--- START ---

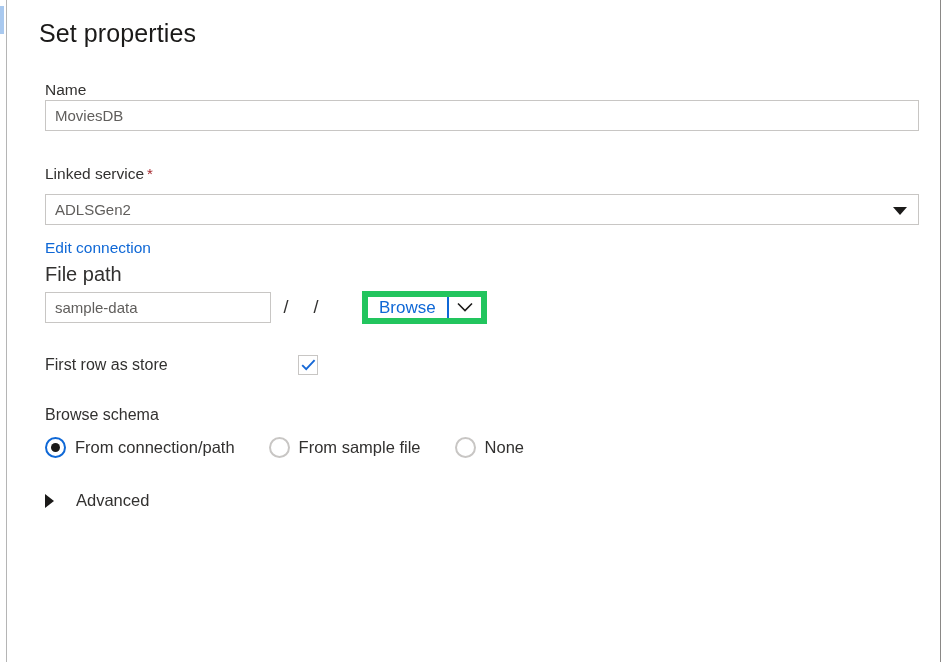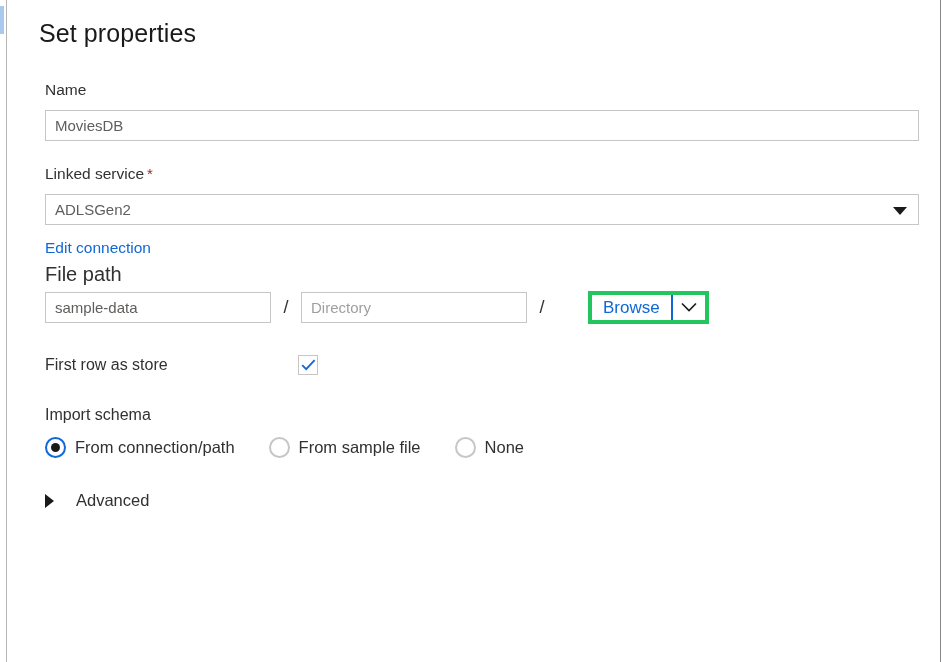--- a/index.html
+++ b/index.html
@@ -83,7 +83,7 @@
   .txt-input::placeholder { color: #a19f9d; }
 
   .row-name { position: absolute; left: 38px; top: 80px; width: 874px; }
-  .row-name .txt-input { margin-top: 10px; }
+  .row-name .txt-input { }
 
   .row-linked { position: absolute; left: 38px; top: 164px; width: 874px; }
   .select-wrap {

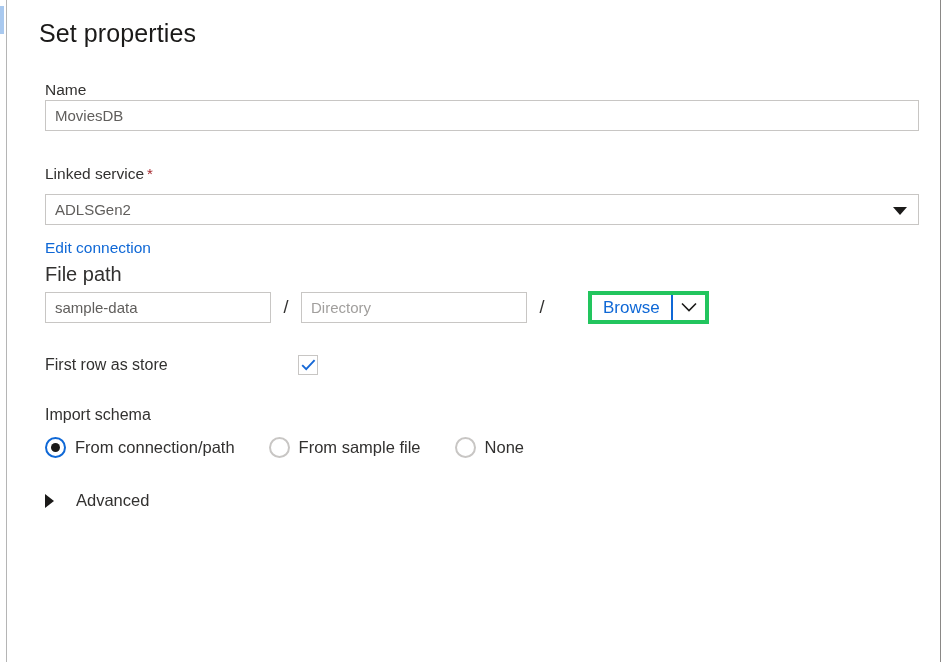--- a/index.html
+++ b/index.html
@@ -302,9 +302,6 @@
       <input class="txt-input fp-val" type="text" value="sample-data" style="">
     </div>
     <div class="fp-sep">/</div>
-    <div class="fp-seg">
-      <input class="txt-input" type="text" placeholder="Directory" style="">
-    </div>
     <div class="fp-sep">/</div>
 
     <div class="browse-group">

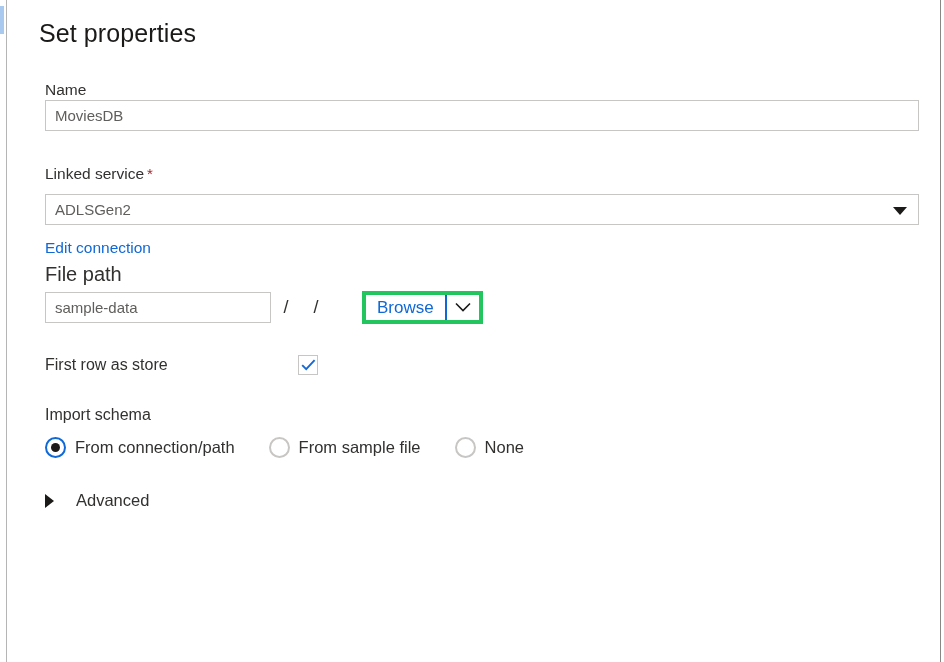--- a/index.html
+++ b/index.html
@@ -148,7 +148,7 @@
     display: flex;
     align-items: stretch;
     height: 33px;
-    border: 4px solid #22c55e;
+    border: 6px solid #22c55e;
     box-sizing: border-box;
     background: #ffffff;
   }

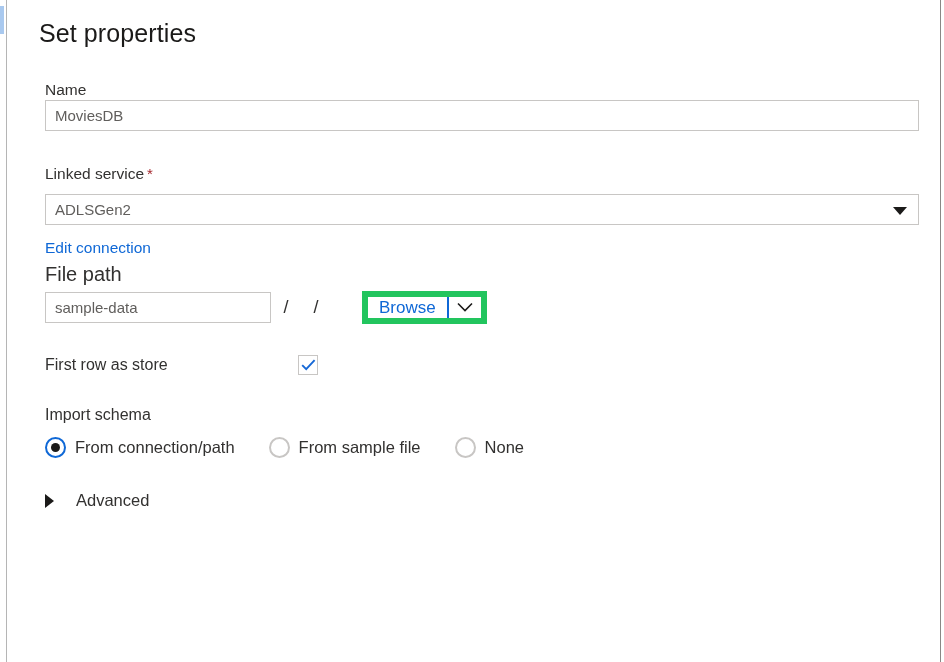--- a/index.html
+++ b/index.html
@@ -323,7 +323,7 @@
     </div>
   </div>
 
-  <div class="import-label">Import schema</div>
+  <div class="import-label">Browse schema</div>
 
   <div class="radio-row">
     <div class="radio-opt selected">

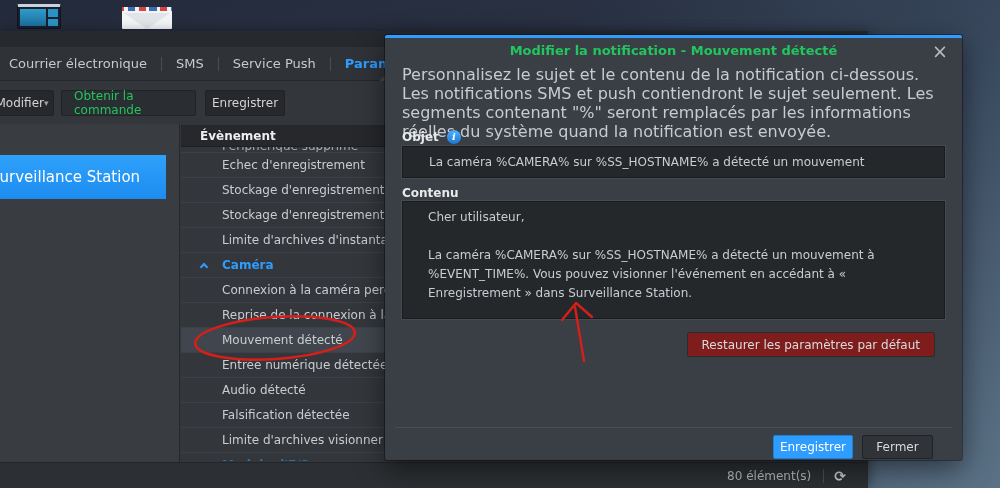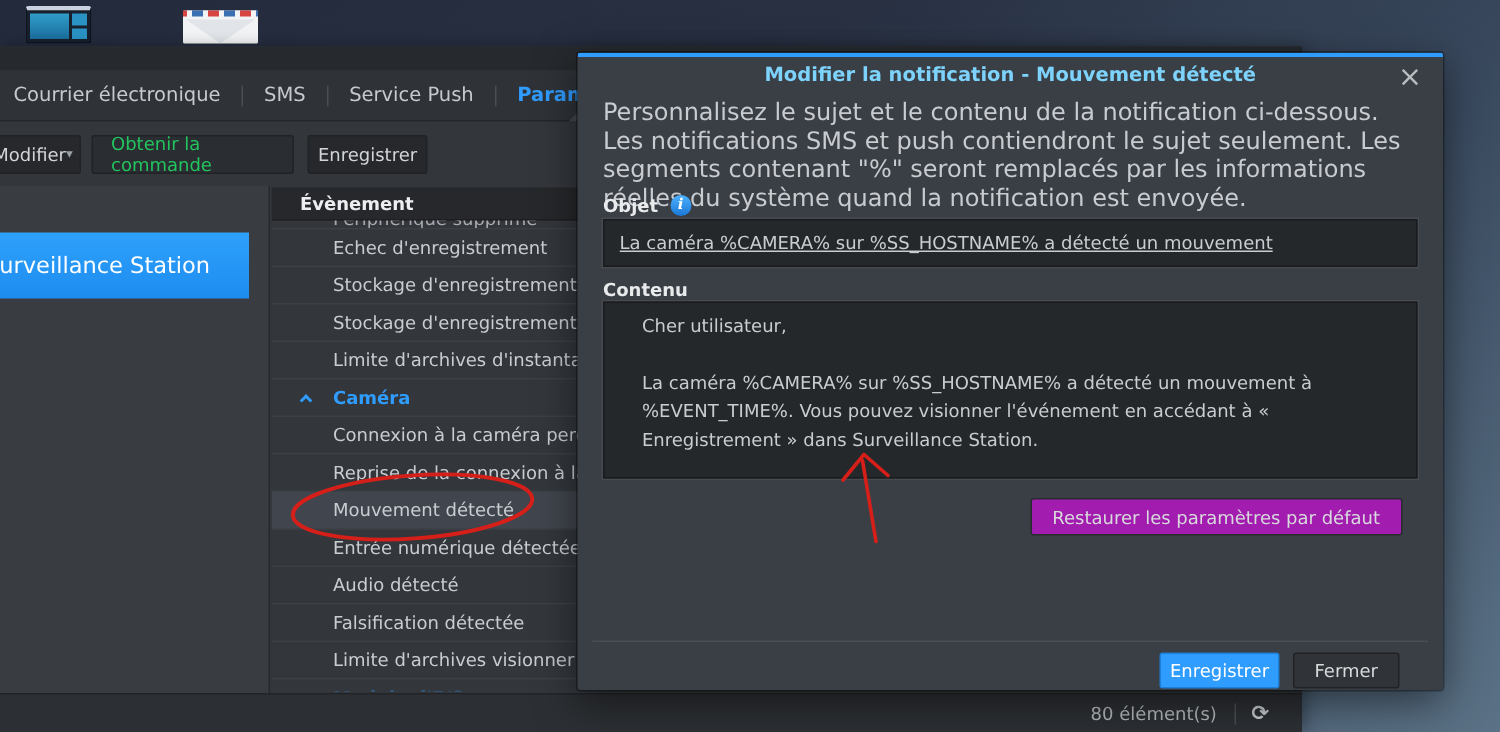--- a/index.html
+++ b/index.html
@@ -71,7 +71,7 @@
   .dialog { position:absolute; left:385px; top:35px; width:577px; height:425px; background:#3a3f45;
             border-top:3px solid #2f9cff; border-radius:2px; box-shadow:0 8px 28px rgba(0,0,0,.5),0 0 0 1px rgba(0,0,0,.35); z-index:5; }
   .dlg-title { position:absolute; left:0; top:0; width:100%; height:27px; text-align:center;
-               color:#7dd3fc; font-size:13px; font-weight:bold; line-height:26px; }
+               color:#22c55e; font-size:13px; font-weight:bold; line-height:26px; }
   .dlg-close { position:absolute; right:14px; top:2px; color:#b9bdc1; font-size:19px; cursor:pointer; line-height:22px; }
   .dlg-desc { position:absolute; left:17px; top:27px; width:545px; color:#c8cbcf; font-size:16px; line-height:19px; }
   .f-label { position:absolute; left:17px; color:#e8eaec; font-size:12px; font-weight:bold; display:flex; align-items:center; gap:8px; }

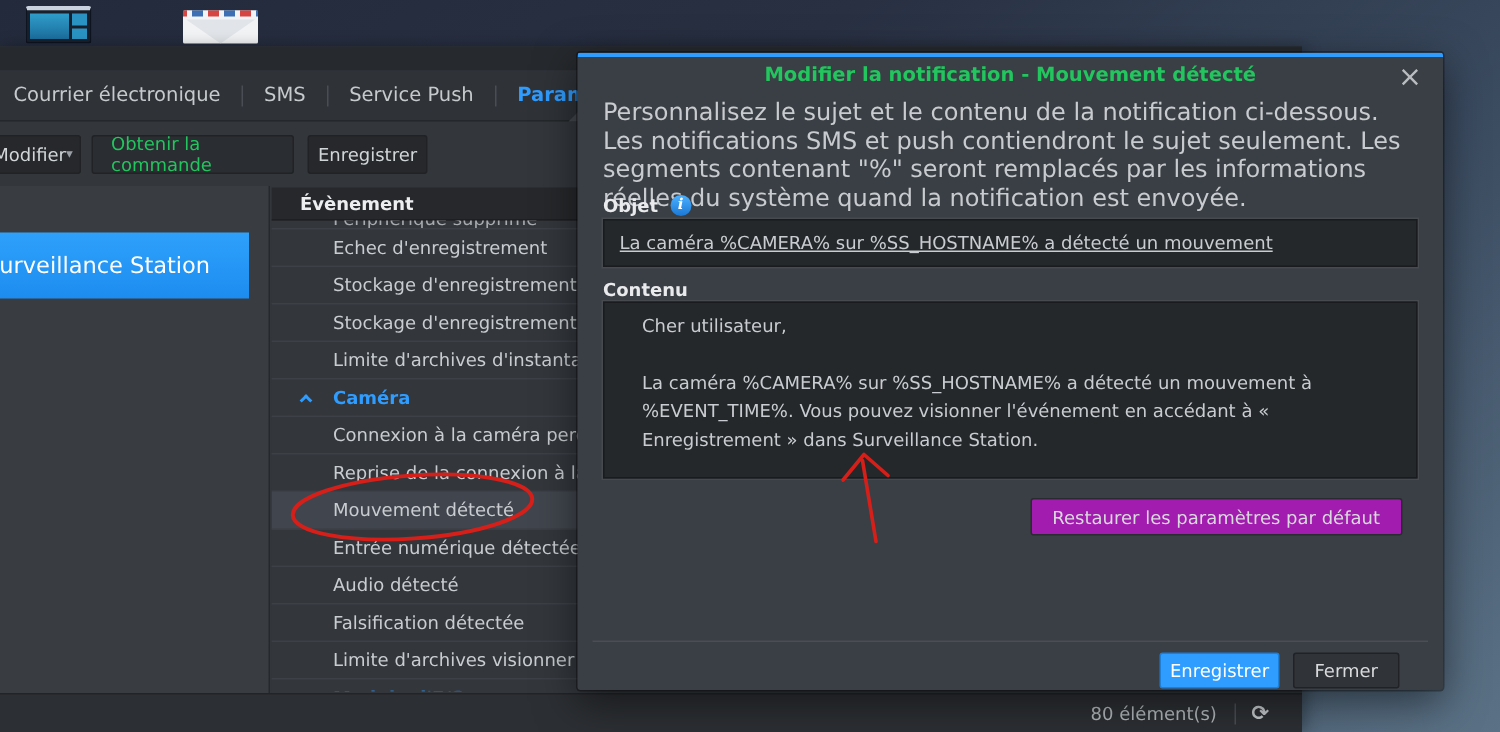--- a/index.html
+++ b/index.html
@@ -82,7 +82,7 @@
             font-family:"DejaVu Serif","Liberation Serif",serif; cursor:pointer; }
   .field { position:absolute; left:17px; width:543px; background:#25282b; border:1px solid #191b1e;
            box-shadow:0 0 0 1px #474b50; color:#c9ccd0; font-size:12px; font-family:"DejaVu Sans","Liberation Sans",sans-serif; }
-  .field.subject { top:108px; height:32px; padding:0 10px;text-decoration:underline; }
+  .field.subject { top:108px; height:32px; padding:0 26px; }
   .field.content { top:163px; height:118px; padding:6px 25px; line-height:19px; resize:none; white-space:pre-wrap; overflow:hidden; }
   .btn { border-radius:2px; font-size:12px; cursor:pointer; font-family:"DejaVu Sans","Liberation Sans",sans-serif; }
   .btn.restore { position:absolute; right:27px; top:294px; height:25px; padding:0 14px;

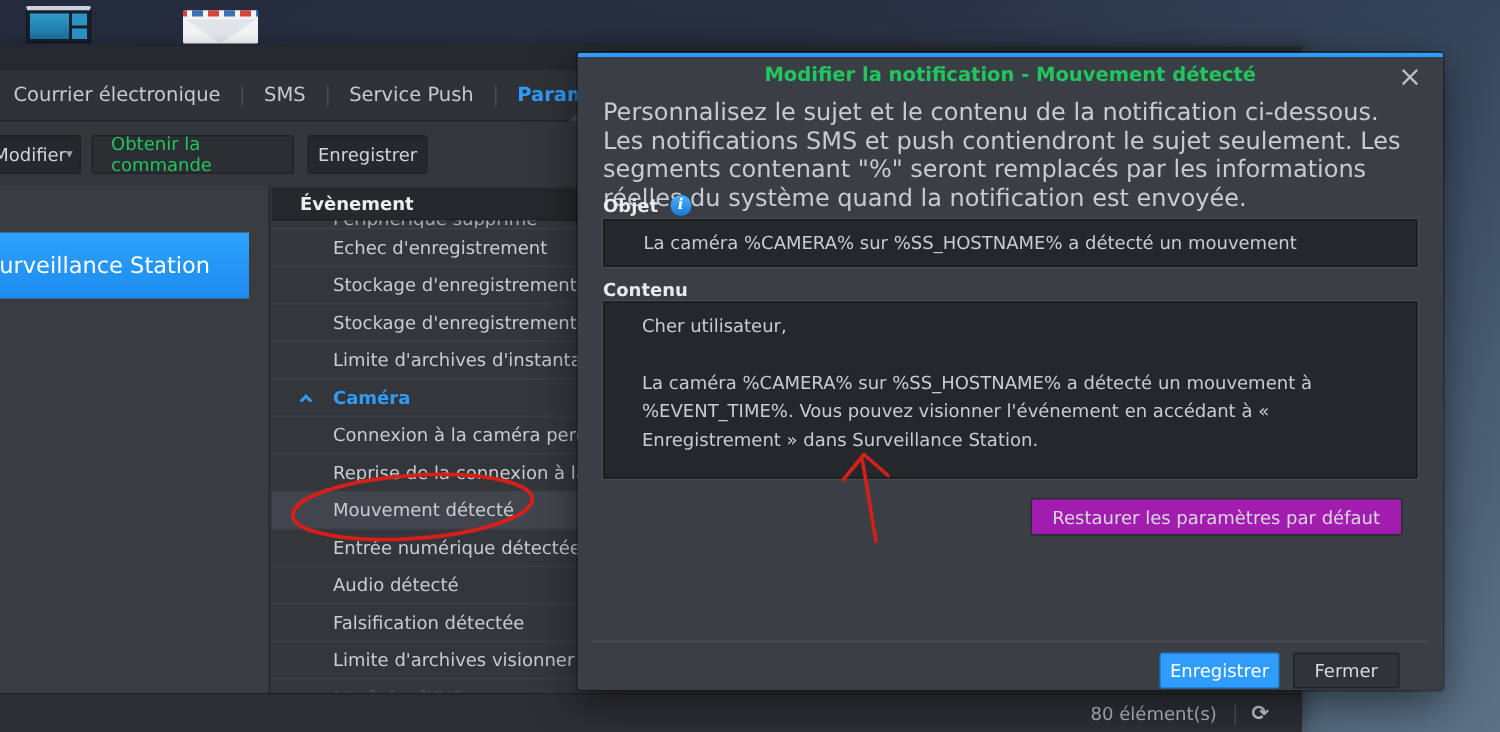--- a/index.html
+++ b/index.html
@@ -86,7 +86,7 @@
   .field.content { top:163px; height:118px; padding:6px 25px; line-height:19px; resize:none; white-space:pre-wrap; overflow:hidden; }
   .btn { border-radius:2px; font-size:12px; cursor:pointer; font-family:"DejaVu Sans","Liberation Sans",sans-serif; }
   .btn.restore { position:absolute; right:27px; top:294px; height:25px; padding:0 14px;
-                 background:#a21caf; border:1px solid #292c2f; color:#d8dadc; }
+                 background:#7f1d1d; border:1px solid #292c2f; color:#d8dadc; }
   .dlg-footsep { position:absolute; left:10px; right:10px; top:389px; height:1px; background:#4a4f55; }
   .btn.primary { position:absolute; right:109px; top:397px; width:80px; height:24px;
                  background:#2f9cff; border:1px solid #1d7fd8; color:#fff; }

--- END ---

# WHAT YOU WILL DO
From the listing above, pick out each line where the word "Liberation" appears.

# YOUR RESPONSE
             font-family:"DejaVu Serif","Liberation Serif",serif; cursor:pointer; }
            box-shadow:0 0 0 1px #474b50; color:#c9ccd0; font-size:12px; font-family:"DejaVu Sans","Liberation Sans",sans-serif; }
   .btn { border-radius:2px; font-size:12px; cursor:pointer; font-family:"DejaVu Sans","Liberation Sans",sans-serif; }
   .btn { border-radius:2px; font-size:12px; cursor:pointer; font-family:"DejaVu Sans","Liberation Sans",sans-serif; }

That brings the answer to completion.